Part I

Introduction to Data Visualization

In this part

  • Chapter 1: Fundamentals of Visualization
  • Chapter 2: Choosing a Visualization

Chapter 1

Fundamentals of Visualization

When we talk about visualizing data, it is important to understand that any representation of data other than simple text is visualization. The very first visualization was a tabular representation of numbers, and tables are still a very powerful visualization—indeed the most common.
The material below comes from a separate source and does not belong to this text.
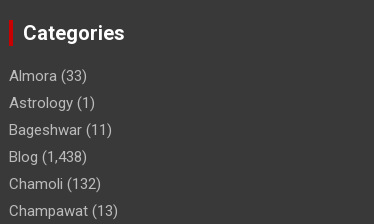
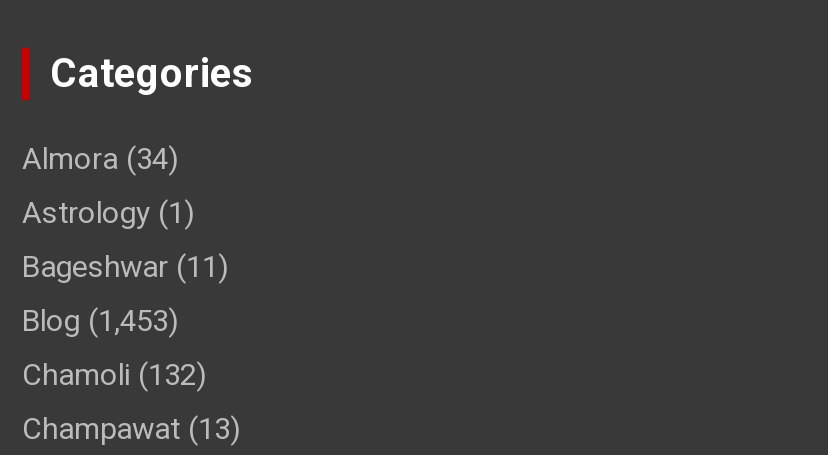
- Almora (33)
+ Almora (34)

- Blog (1,438)
+ Blog (1,453)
Tables, however, are not the most appropriate visualization for every type of data—visualizations such as bar, column, and line charts; scorecards and key performance indicators; network maps; and custom graphics drawn by an illustrator are all visualization techniques that, when used appropriately, convey the meaning of data better than a simple table.

This book explores the different visualization types and, more importantly, how to choose a visualization based on the data you have.

These explanations apply to any business intelligence application, but we perform implementation examples using the Microsoft stack—starting with Excel, the world’s most widely used Business Intelligence (BI) tool and then covering the entire toolset. We also explore the new world of custom visualization techniques using HTML5.

This book is divided into three parts: this first part introduces you to the subject of visualization; the second part introduces you to the tools you will use; and in the third part, you dive deeply into the individual visualizations, learning when to use them, which tool to use, and how to build them using the appropriate tools.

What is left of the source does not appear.